CI Python 3.10+ License: MIT

NetGraph ingests network topology from LLDP/CDP/SNMP/routing tables, builds temporal graph representations, and applies Graph Neural Networks to perform anomaly detection, failure prediction, and impact analysis — all in pure NumPy, no PyTorch required.

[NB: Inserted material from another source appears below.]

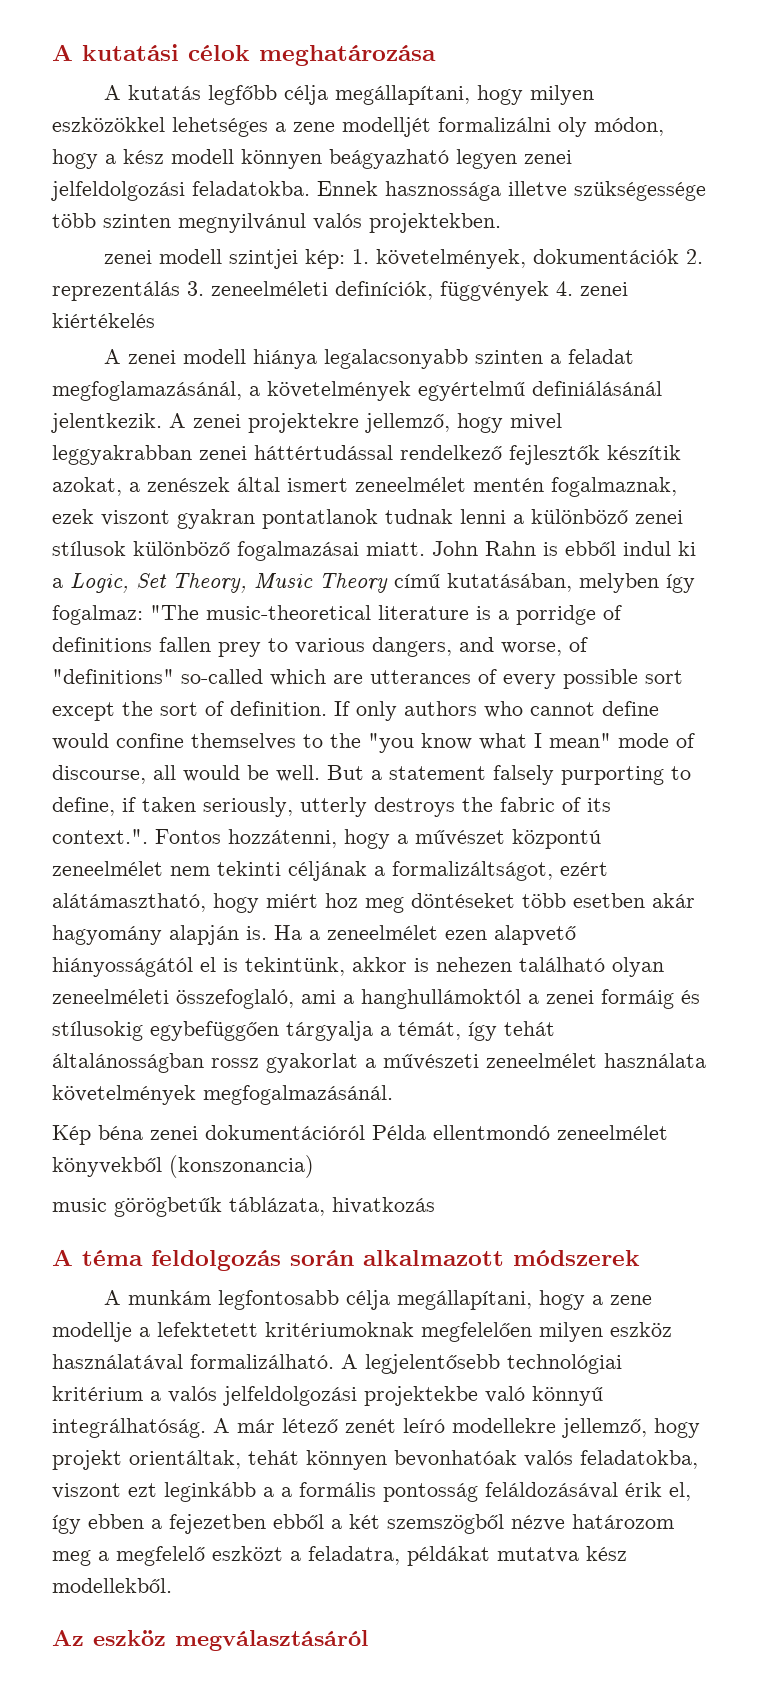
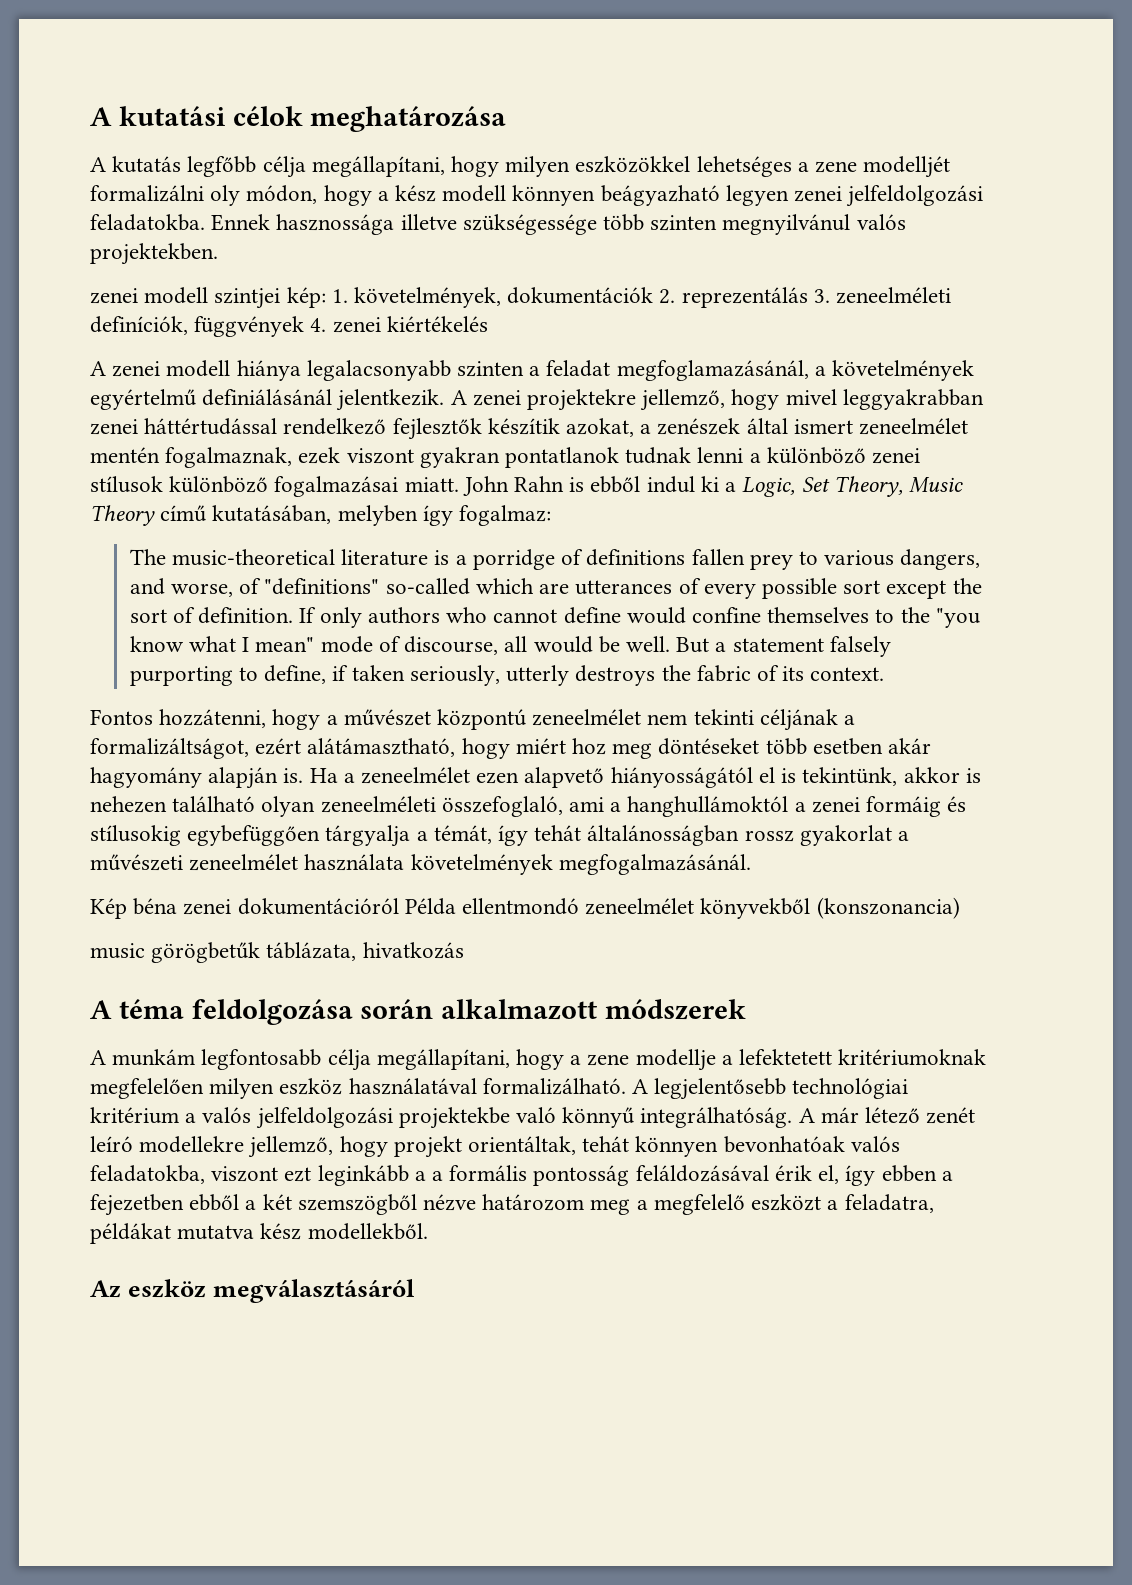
[150,605,199,620] "The -> [129,549,166,565] // The
[52,829,148,844] context.". -> [810,667,885,681] context. //
[151,1250,281,1271] feldolgozás -> [191,999,353,1025] feldolgozása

Built by a network engineer (CCIE #14124, 25 years) who wanted GNN intelligence without the ML framework tax.


Architecture

┌─────────────────────────────────────────────────────────────────┐
│                        NetGraph Pipeline                         │
├──────────┬──────────┬──────────┬──────────┬──────────┬──────────┤
│  Ingest  │  Graph   │  Models  │  Detect  │ Predict  │  Impact  │
│          │          │          │          │          │          │
│ LLDP/CDP │ Feature  │ GCN      │ Graph    │ Link     │ Blast    │
│ SNMP MIB │ Engineer │ GAT      │ Anomaly  │ Failure  │ Radius   │
│ Routing  │ Temporal │ SAGE     │ Node     │ Overload │ Redund.  │
│ Intf.    │ Graph    │ Auto-    │ Edge     │ Capacity │ Critical │
│ State    │ Diff     │ encoder  │ Temporal │ SLA Risk │ What-If  │
├──────────┴──────────┴──────────┴──────────┴──────────┴──────────┤
│              Visualization / API / Dashboard                     │
│  D3.js JSON │ Grafana │ Mermaid │ HTML │ REST API │ Flask UI    │
└─────────────────────────────────────────────────────────────────┘

Why GNNs for Network Topology?

Network topologies are graphs. Traditional monitoring treats devices as independent entities, missing the structural relationships that determine how failures propagate. GNNs operate directly on graph structure:

Approach What It Sees What It Misses
SNMP Polling Individual device metrics Structural dependencies
Syslog/Traps Events after they happen Predictive patterns
NetGraph GNN Full topology structure + metrics Nothing — it sees the graph

Graph Convolutional Networks (GCN) aggregate information from neighboring nodes, learning representations that encode both local metrics AND topological context. A router with 5 healthy neighbors behaves differently than one with 5 failing neighbors — GCNs capture this automatically.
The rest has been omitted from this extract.